Right, but the number of primitive types is limited, so we can exhaustively 
cover them with our implementation. That only leaves non-primitives, which can 
use member functions (whether static or not). But I have nothing against 
friend or hidden friend functions found by ADL.

> The gold standard, crystallized from 30 years of C++ experience _and_ 30
> years of Qt experience, requires four things:
> 
> 1. an ADL-able calling convention:   `using std::swap; swap(lhs, rhs);`
> 2. an implementation for built-in types: `std::swap`
> 3. an implementation for user-defined types: ADL `swap`
> 4. (optionally) a convenience wrapper: `std::ranges::swap()`, `qSwap`

That gold standard is horrible API. I'm not disputing it's the gold standard, 
I'm simply saying it's horrible API because people don't write "using 
std::swap; swap". That necessary trick is not discoverable until you've seen 
yourself, leads to pitfalls, and is must always be explained when taught, 
because it's not obvious why it's necessary. ADL is not the simplest portion 
of the language.

Therefore,

> In addition, experience tells us that we cannot afford to use the
> convenience wrapper outside generic code, because it's too slow to
> compile (cf. https://codereview.qt-project.org/q/topic:qSwap).

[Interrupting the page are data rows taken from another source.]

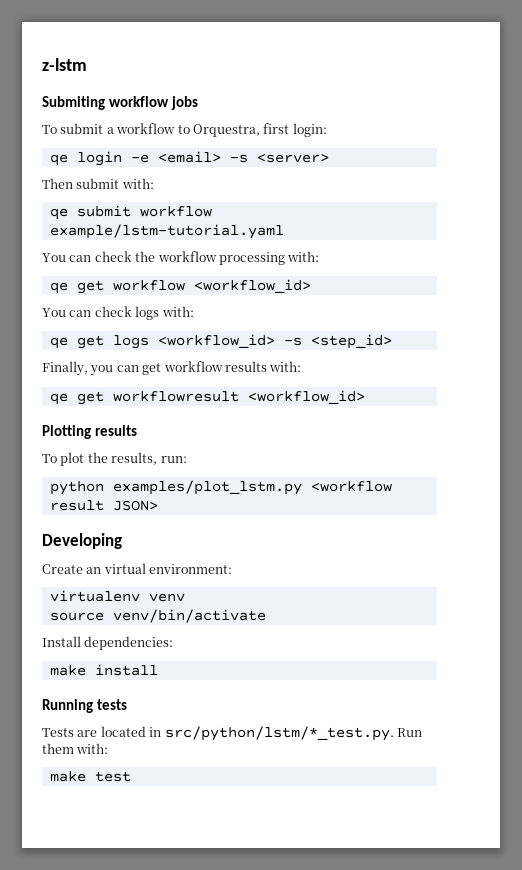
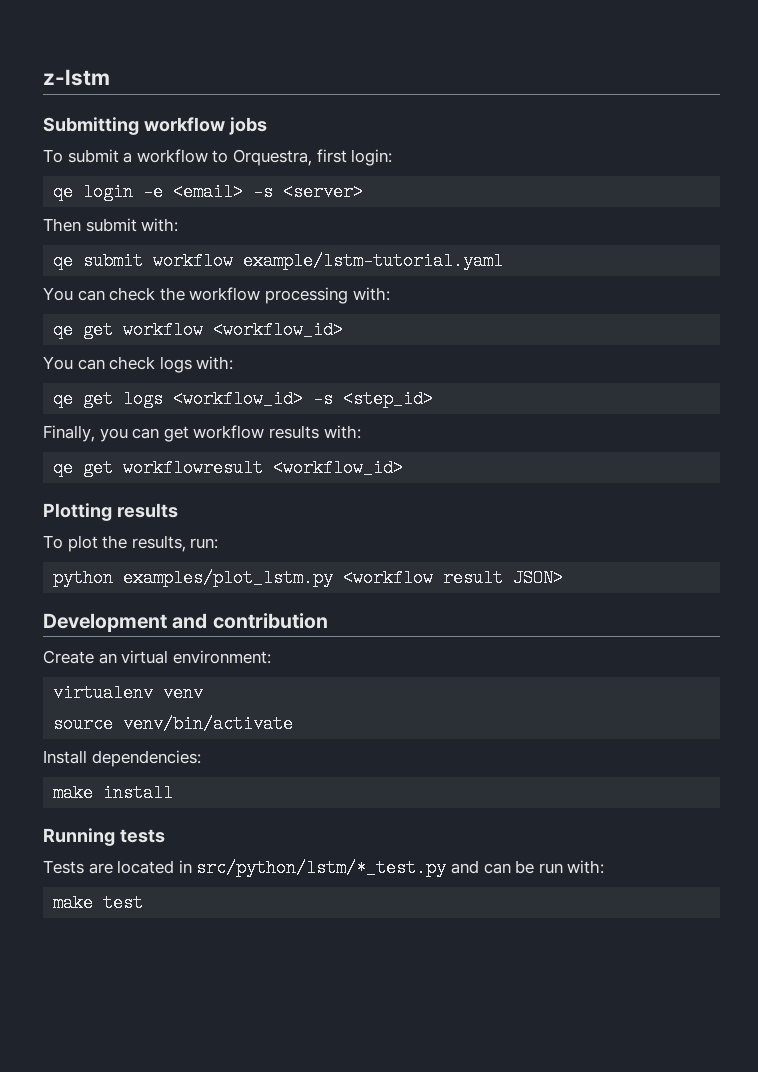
- Submiting workflow jobs
+ Submitting workflow jobs
- Developing
+ Development and contribution
- Tests are located in src/python/lstm/*_test.py. Run them with:
+ Tests are located in src/python/lstm/*_test.py and can be run with:

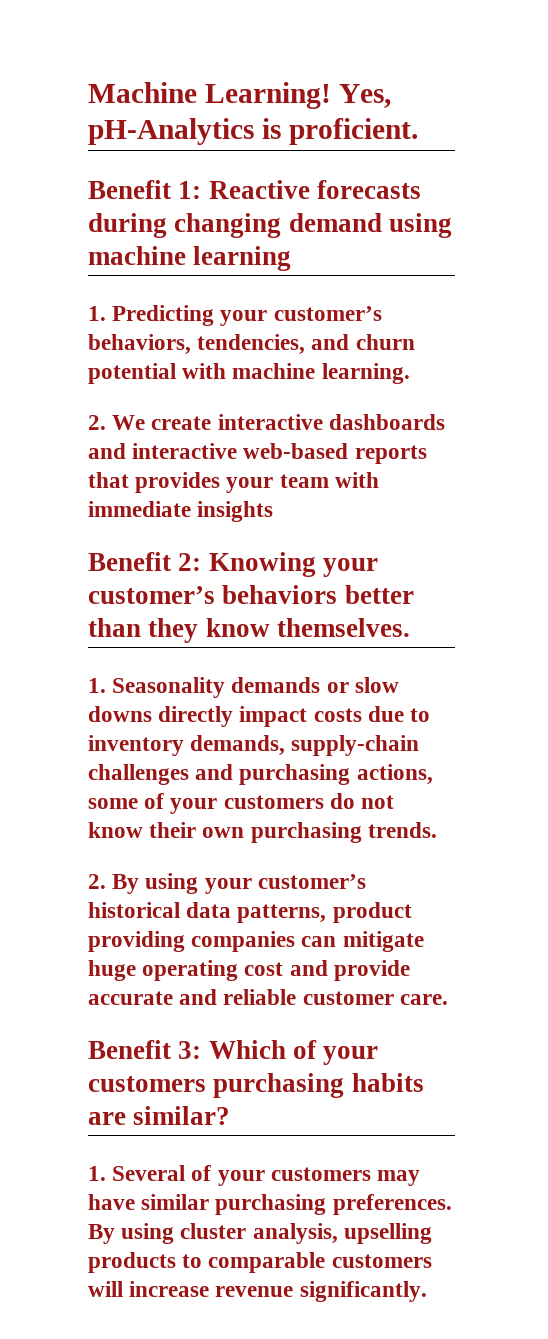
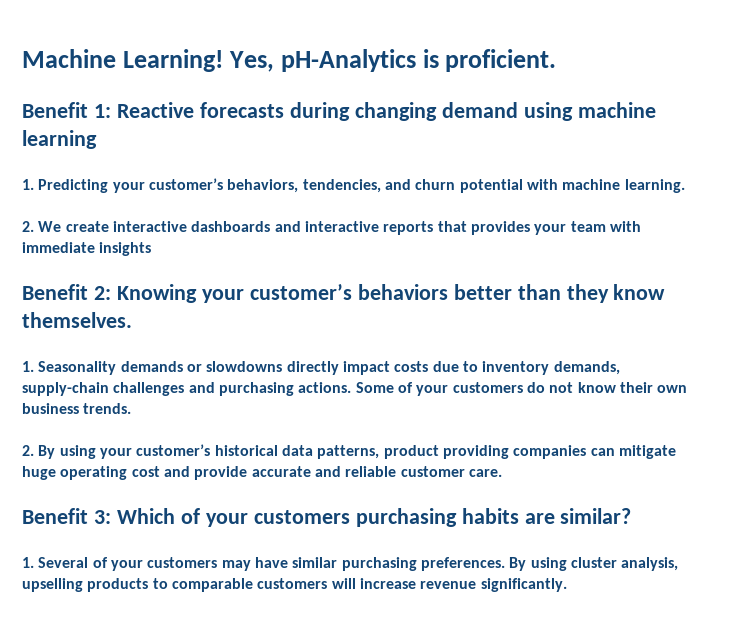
- 2. We create interactive dashboards and interactive web-based reports that provides your team with immediate insights
+ 2. We create interactive dashboards and interactive reports that provides your team with immediate insights
- 1. Seasonality demands or slow downs directly impact costs due to inventory demands, supply-chain challenges and purchasing actions, some of your customers do not know their own purchasing trends.
+ 1. Seasonality demands or slowdowns directly impact costs due to inventory demands, supply-chain challenges and purchasing actions. Some of your customers do not know their own business trends.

teachability, readability, and discoverability trump compilation speed. 
Compilation speed is important, but it's not more important than designing a 
good API. If it takes CPU time to compile good code, then so be it.

Exhibit A: ranges.

Ivan wrote:
> One more question here - do we want our users to be able to do (1), or
> is it enough to expose only (4) to them?
> The reason for my question is (again) naming, see below.

We can go with (4) only for now, to have good API. If we need to because it's 
unacceptably slow, we can then make (1) public, though we'd have to have 
chosen an acceptable API for it or we'd have to go and change it so it could 
be made public.


There's no conclusion in what direction to take in your email. I don't see 
anything that would refute my conclusions.